Hi,
I was noticing today that when I run backfill, I see very strange behavior.
This is the command I was running:
airflow backfill test_pipeline -s 2016-04-20 -e 2016-04-21
This is how my default_args look:
default_args = {
'owner': 'airflow',
'depends_on_past': False,
'start_date': datetime_obj.now() - datetime.timedelta(hours=1),
'email_on_failure': False,
'email_on_retry': False,
'retries': 2,
'retry_delay': datetime.timedelta(minutes=5),
# 'queue': 'bash_queue',
# 'pool': 'backfill',
# 'priority_weight': 10,
# 'end_date': datetime(2016, 1, 1),
}
This is the DAG definition:
dag = DAG(
'test_pipeline',
default_args=default_args,
schedule_interval=datetime.timedelta(minutes=60))
And I have 2 tasks t0 and t1 ( t0 -> t1)
So as you see above, my schedule interval = HOURLY
Confusion/Issue 1:
Now when I start backfill, I was expecting the pipeline to start running from 20th april first hour (00) and then go to 01, 02nd hour, 03, 04th.....20th april 23rd hour and stop after this.

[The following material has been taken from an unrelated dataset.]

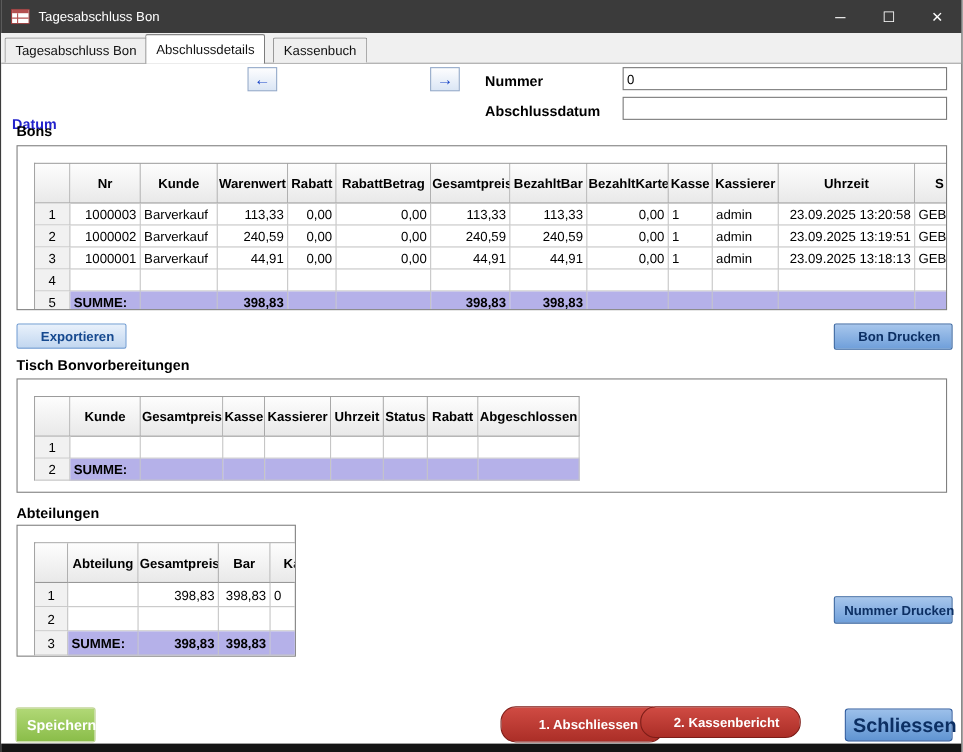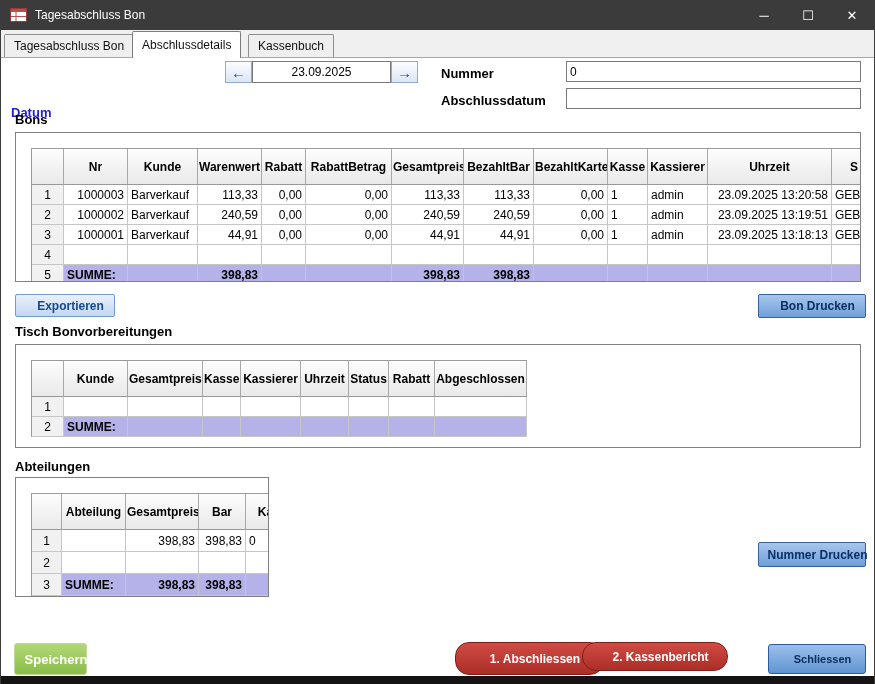"23.09.2025" div.date-box { html: <div>23.09.2025</div> -> none }
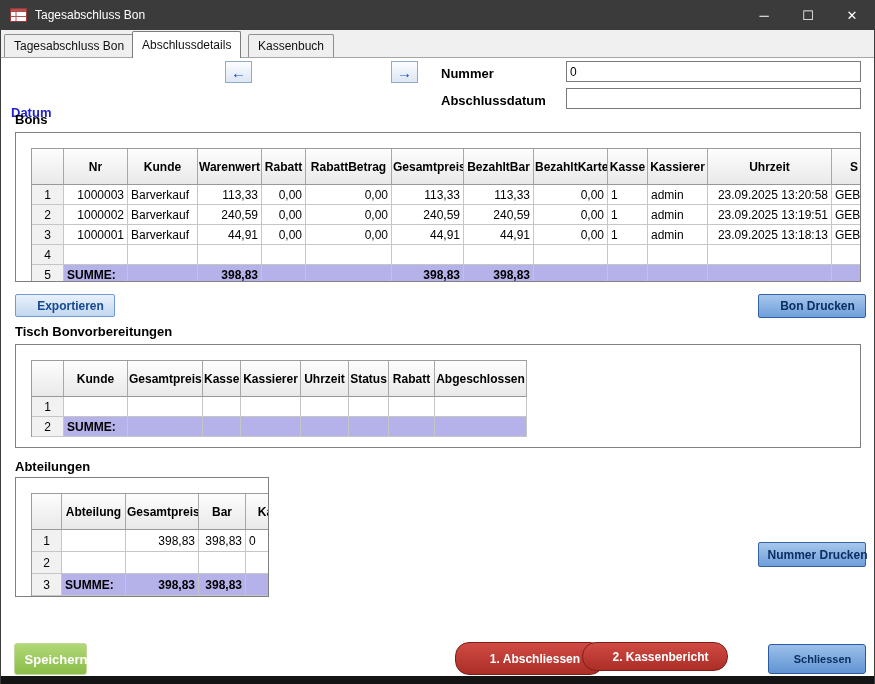"Schliessen" #btnSchliessen { font-size: 11px -> 18px }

But for some reason, the first job that ran had execution_date: 04-21T00:00:00 (21st?? WHY??? ) , then 04-20T10:00:00 then 04-20T05:00:00, and some random ordering (I cannot explain this ordering. Hence, here to seek help in understanding)
Confusion/Issue 2:
Also, I have 2 tasks t0 and t1 ( t0 -> t1)
I see when I started my backfill, 25 t0 tasks were launched first (in the random order I described above)
Then t1 tasks were launched (again, in a random order, but not in the same random order as the random order of t0 :) )
Sorry for complaining. I really dont mean to.
I am just trying to understand how backfill runs.
Confusion/Issue 3:
Also, can I schedule a backfill job for just 1 hour? This is one of the features I was hoping I could get when we started using airflow.
Thanks